On 2021-09-30 11:23 a.m., Chris Angelico wrote:
> > For example this: (real code)
> >
> >     def get_property_values(self, prop):
> >         try:
> >             factory = self.get_supported_properties()[prop]
> >         except KeyError as exc: raise PropertyError from exc
> >         iterator = factory(self._obj)
> >         try:
> >             first = next(iterator)
> >         except StopIteration: return (x for x in ())
> >         except abdl.exceptions.ValidationError as exc: raise LookupError
> > from exc
> >         except LookupError as exc: raise RuntimeError from exc  # don't
> > accidentally swallow bugs in the iterator
> >         return itertools.chain([first], iterator)
>
> There's a lot of exception transformation happening here, and I don't
> understand, without context, the full purpose of it all. But the fact
> that you're raising LookupError directly seems a tad odd (it's a
> parent class for IndexError and KeyError), and it seems like a custom
> exception type would solve all of this. I *think* what's happening
> here is that you transform ValidationError into LookupError, but only
> if it happens on the very first yielded result?? Then how about:
>
> class PropertyNotFoundError(LookupError): pass
>
> def get_property_values(self, prop):
>     try:
>         factory = self.get_supported_properties()[prop]
>     except KeyError as exc: raise PropertyError from exc
>     iterator = factory(self._obj)
>     try:
>         yield next(iterator)
>     except StopIteration: pass
>     except abdl.exceptions.ValidationError as exc:
>         raise PropertyNotFoundError from exc
>     yield from iterator
>
> If the factory raises some other LookupError, then that's not a
> PropertyNotFoundError. And if it *does* raise PropertyNotFoundError,
> then that is clearly deliberate, and it's a signal that the property
> is, in fact, not found.
>
> Your code, as currently written (and including the rewrite), is
> *still* capable of leaking a faulty exception - just as long as the
> factory returns one good value first. So I'm not sure what you
> actually gain by this transformation.

Okay let us stop you right there. This generator is not a function.

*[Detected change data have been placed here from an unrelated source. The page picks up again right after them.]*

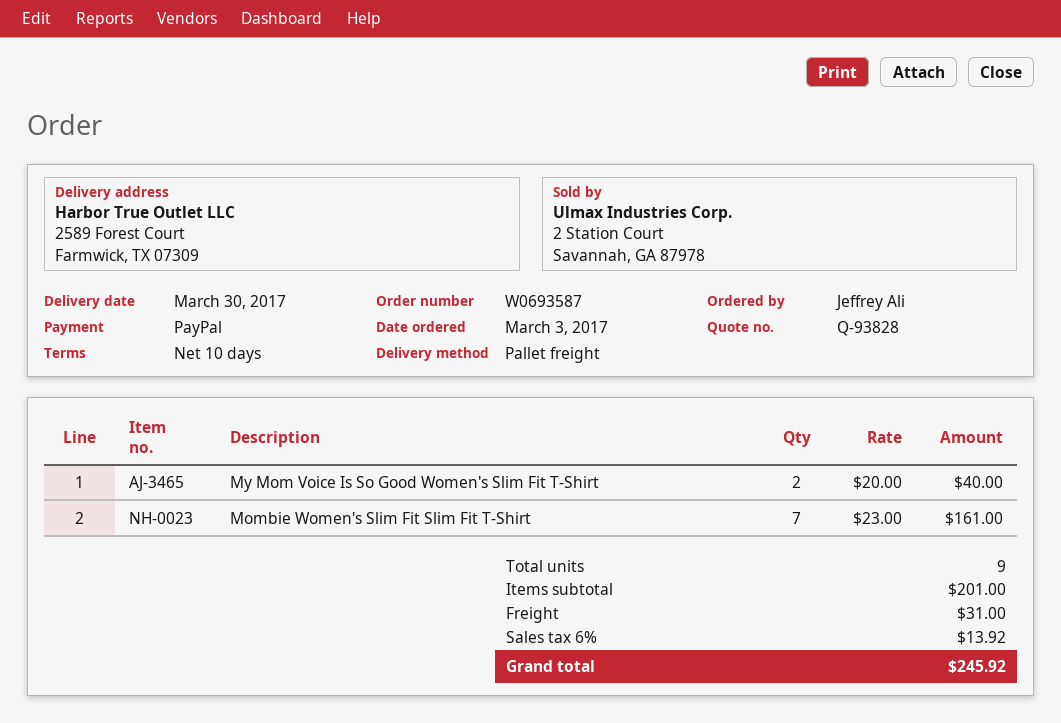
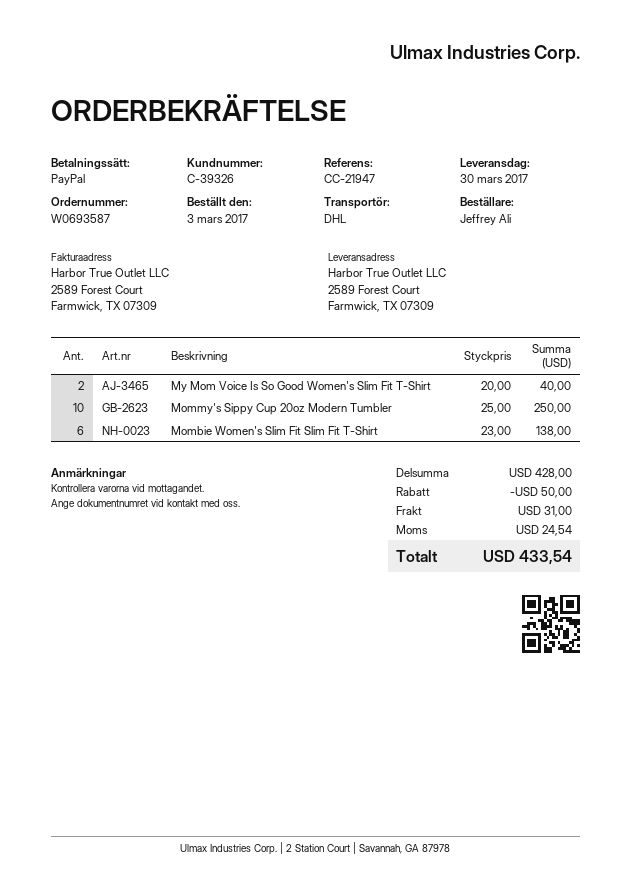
shipping method: pallet freight -> DHL
Mombie Women's Slim Fit Slim Fit T-Shirt: 7 x 23.00 = 161.00 -> 6 x 23.00 = 138.00
Mommy's Sippy Cup 20oz Modern Tumbler: none -> 10 x 25.00 = 250.00
subtotal: 201.00 -> 428.00
discount: none -> 50.00
tax: 13.92 -> 24.54
total: 245.92 -> 433.54

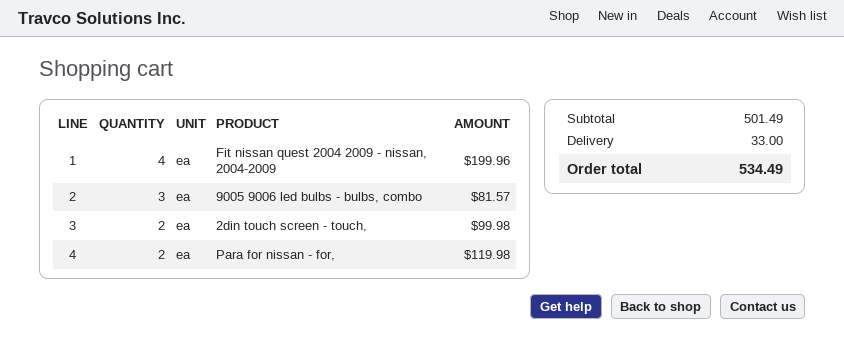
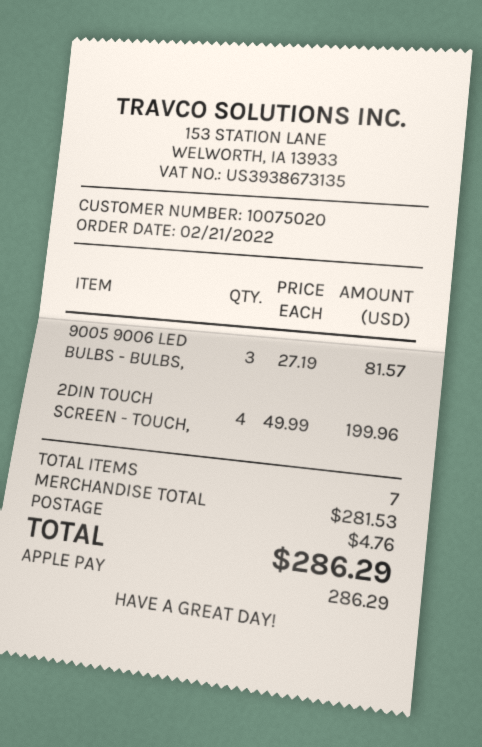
Fit nissan quest 2004 2009 - nissan, 2004-2009: 4 for 199.96 -> none
2din touch screen - touch,: 2 for 99.98 -> 4 for 199.96
Para for nissan - for,: 2 for 119.98 -> none
subtotal: 501.49 -> 281.53
shipping: 33.00 -> 4.76
total: 534.49 -> 286.29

Generators don't do anything until iterated.

There's a HUGE semantic difference there. You're making assumptions that
you could easily invalidate yourself if you paid attention to the
original code. Don't do that.

try:
  iterator = foo.get_property_values(prop)
except PropertyError, etc:
  pass # handle it
for thing in iterator: pass # exceptions in the iteration actually get
propagated because they mean something went wrong and the program should
terminate. in the real code, this includes spurious ValidationError etc,
because those are *never* supposed to happen.